第六話 戦闘の後
城での戦いが終わり、残りの魔王軍を全滅させた後、さらに前線を広げていき、夜までに城外まで押し上げた。しかし皆疲弊しており、これ以上の前進は不可とされ転送で王都に帰らせてもらった。
俺も疲れていて、意識を保つのがやっとだ。
被害はというと死者が300名以上、負傷者700名以上だったらしい。しかし、召喚された人が付近にいるところではあまり死者が少なかったそう。でも…アイリスみたいに付近にいても死者は出ている。
あれは俺がちゃんと周りを警戒していなかったからだ。
俺のせいでアイリスさんは死んだ。このどうしようもない事実が胸を貫く。
現実から逃げたいため、飯だけ食べて寝ることにした。
夢の中は本当にいい。つらいことから逃げられるし、夢の中で何をしてもいい。暖かいベッドの中で目を閉じたら、行けるというところもいい。それじゃお休み・・・
夢の中は、見たことのない森林の中。周りには木と草しかない。そして体が動き出す。何かを警戒しているのか、慎重に歩いている。突然、後ろの方から草を掻き分ける音がして俺は走り出した。しかし、音の正体らしきものに押され、地面に倒れた。顔を覗き込まれたので誰かと思って見てみると、黒色の巨大な猫がいた。そいつの目を見ていると、急に場所が変わり地獄のようなところになっていた。
周りに骨が散乱しており、肉が残っている死体もある。
夢の中なので臭いはしないが、気分が悪い。
さっきの猫はいつの間にいなくなっており、重いものがないので立ってみるが、下がぬかるんでいてまともに歩けない。というか飲み込まれて行っている。岸に上がろうとするが、飲み込まれていて上がれない。下を見てみると、俺の足を引っ張っている無数の死体いて、先頭のやつと目が合った。俺は暴れるがどんどんと引きずり込まれ、ついには目の前が暗くなり発狂して目覚めた。
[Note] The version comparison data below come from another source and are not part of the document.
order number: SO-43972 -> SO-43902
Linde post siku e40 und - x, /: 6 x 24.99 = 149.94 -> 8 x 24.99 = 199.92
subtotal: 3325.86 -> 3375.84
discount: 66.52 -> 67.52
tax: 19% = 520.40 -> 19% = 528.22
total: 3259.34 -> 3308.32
起きたときはすでに朝。兵士やクラスメイトのみんなが気を聞かせて、寝かしておいてくれたのだろか?だとしたらありがたい。眠い時に起こされるのがいちばん嫌いだからな。しかし意味の分からない夢を見た。
目の前で人が死んだからだろうか?あの時は近くに死を感じた。アイリスが身代わりになっていなければ、俺が死んでいた。あの人には感謝しかない。
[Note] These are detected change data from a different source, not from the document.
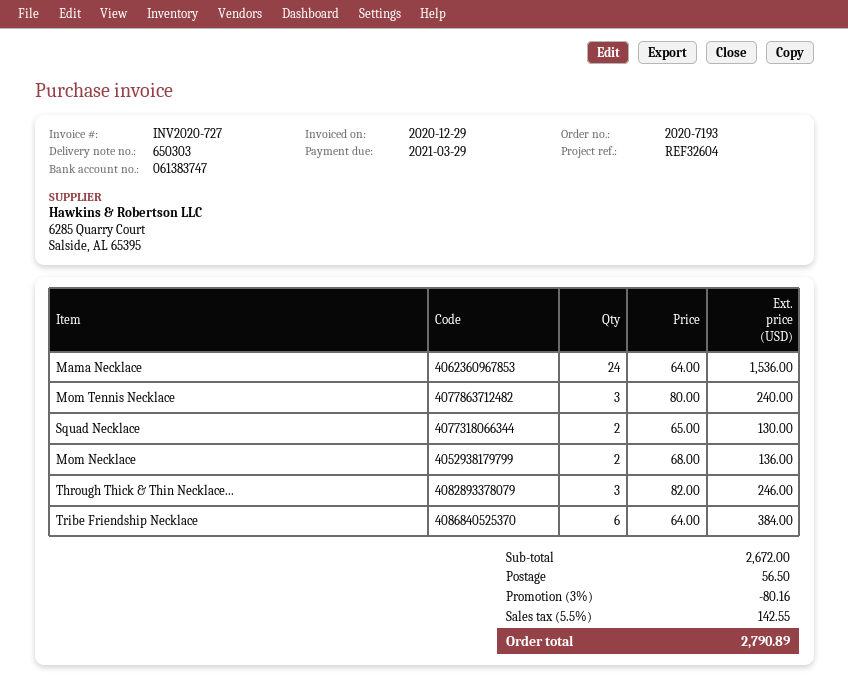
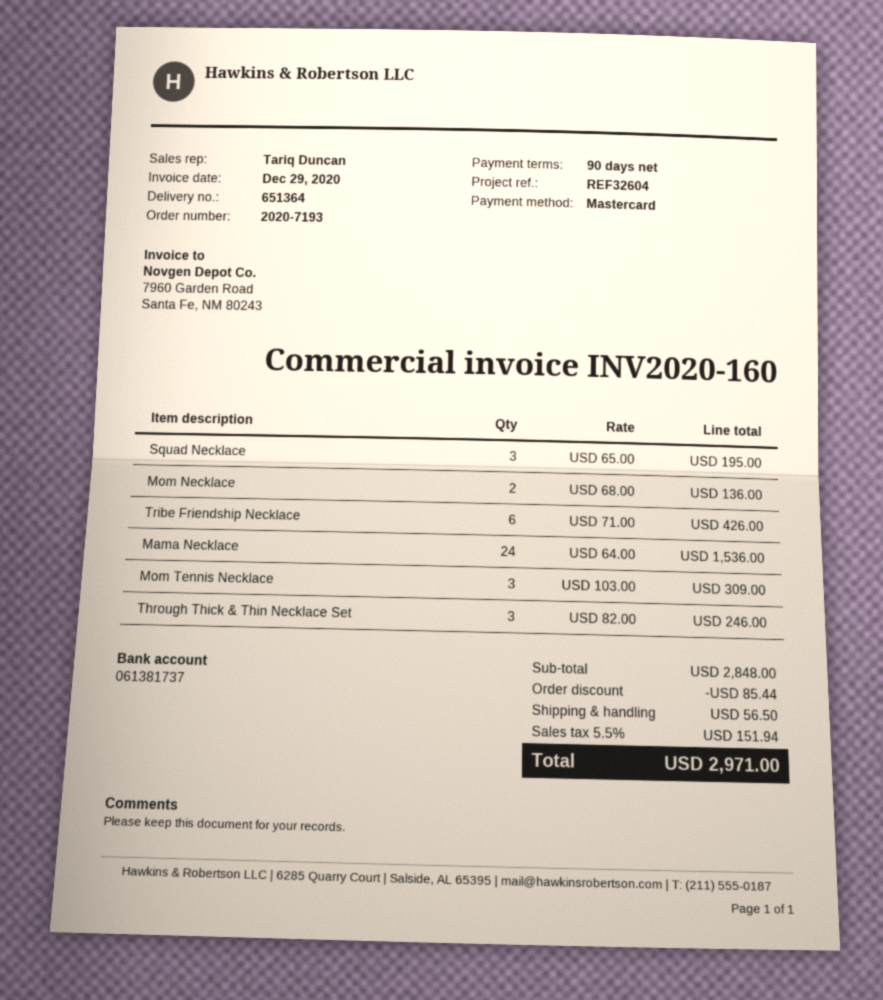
delivery note number: 650303 -> 651364
invoice number: INV2020-727 -> INV2020-160
bank account: 061383747 -> 061381737
Mom Tennis Necklace: 3 x 80.00 = 240.00 -> 3 x 103.00 = 309.00
Squad Necklace: 2 x 65.00 = 130.00 -> 3 x 65.00 = 195.00
Tribe Friendship Necklace: 6 x 64.00 = 384.00 -> 6 x 71.00 = 426.00
subtotal: 2672.00 -> 2848.00
discount: 80.16 -> 85.44
tax: 5.5% = 142.55 -> 5.5% = 151.94
total: 2790.89 -> 2971.00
食堂に行くと騒がしい声が聞こえた。何か言い争っているようだ。隠れて見てようじゃないか。
どうやら先の作戦で行かせてもらえなかった奴が、行った奴に文句を言っているらしい。
「だからさっきから言ってるだろ!何でお前なんかが選ばれたんだ!どうせ媚びでも売ったんだろ?クソッ腹が立つ。せめて土下座くらいしたらどうだ?ああ」
「はっ何でお前なんかに、土下座するんだよ。そもそもお前に下げる顔なんてない。選ばれなかったのもそうやって偉そうにしてるからじゃないのか?なんか言ってみたらどうだ?」
これ以上、ヒートアップしたら周りが消し飛ぶような気がする。止めるなら今の内に止めないといけない。
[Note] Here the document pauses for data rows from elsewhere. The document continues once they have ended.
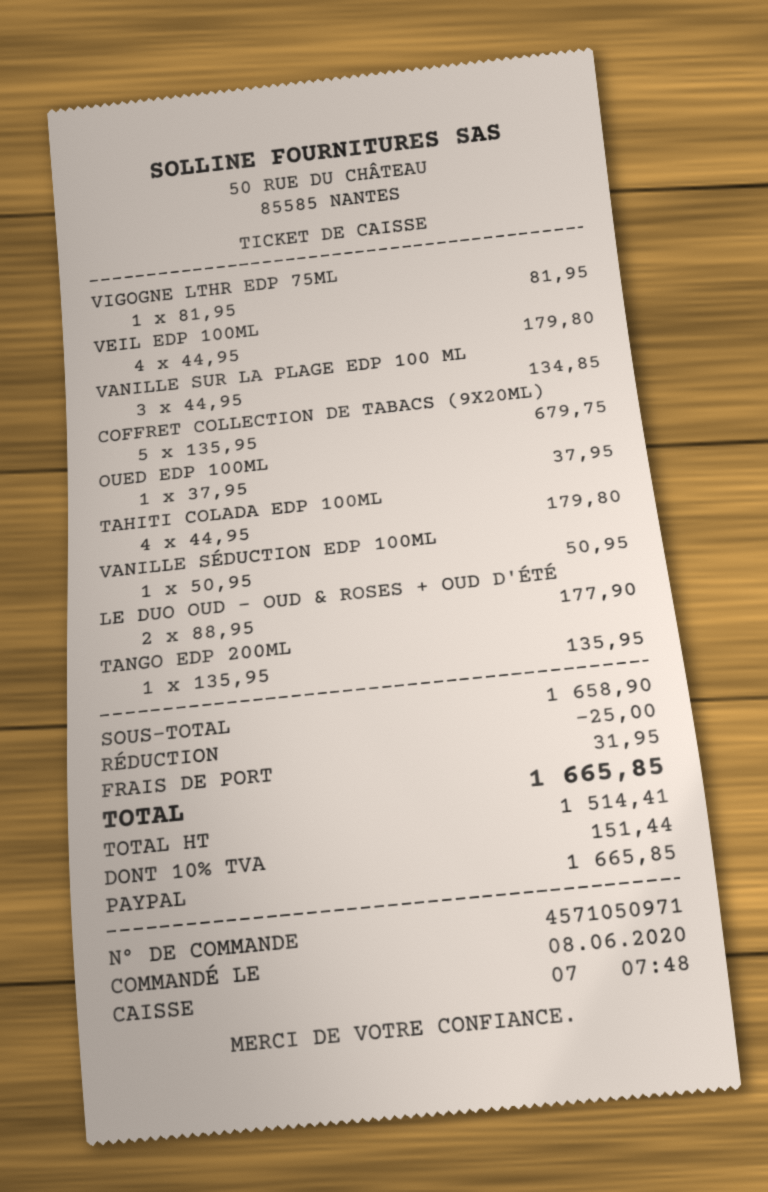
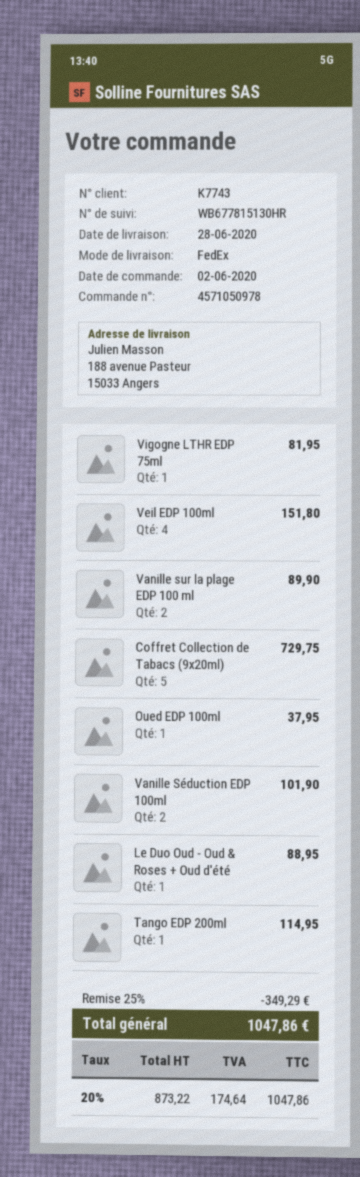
order number: 4571050971 -> 4571050978
order date: 2020-06-08 -> 2020-06-02
VEIL EDP 100ML: 4 for 179.80 -> 4 for 151.80
VANILLE SUR LA PLAGE EDP 100 ML: 3 for 134.85 -> 2 for 89.90
COFFRET COLLECTION DE TABACS (9X20ML): 5 for 679.75 -> 5 for 729.75
TAHITI COLADA EDP 100ML: 4 for 179.80 -> none
VANILLE SÉDUCTION EDP 100ML: 1 for 50.95 -> 2 for 101.90
LE DUO OUD - OUD & ROSES + OUD D'ÉTÉ: 2 for 177.90 -> 1 for 88.95
TANGO EDP 200ML: 1 for 135.95 -> 1 for 114.95
discount: 25.00 -> 349.29
shipping: 31.95 -> none
net: 1514.41 -> 873.22
tax: 10% = 151.44 -> 20% = 174.64
total: 1665.85 -> 1047.86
俺はすぐに二人の間に入った。戦闘体型になっていたので遅れていたらダメだった。
「まあまあ二人とも一回落ちつけ。二人さ、家族に会えるようにがんはっているだろ?仲間どうしで争いをしてたらだめだと思うよ。皆目的は一緒だろ?それにどうせ皆送り出されるようになるんだしさ」
それを聞いた二人はとりあえず問題は起こさないと約束してくれた。
食べ物を食べ、城の中を適当に歩いていると、田中と出会った。
「調子はどうだ野分」
「今のところは大丈夫。お前の方は?」
「俺は留守番だったから、特に何も・・・」
「そっか・・・ごめん」
「何で謝ってるの?」
「いや、行きたかったのかな~って思って」
「別にそんなことはない」
そんなことを話していると、翔が走ってきた。こいつが走って来るなんてよっぽどのことだ。
「どうした翔?魔王軍でも攻めてきたか?」
「はぁはぁ、そんな悪いことじゃない。魔王軍から領地を取り戻したから、それを祝ってパレードを行うらしい」
「まじか」「お~」
俺と田中は思わず声を出してしまった。
この国が俺達に感謝しているのかもしれない。それなら、また戦場に出て行ってもいいのかもしれないと思った。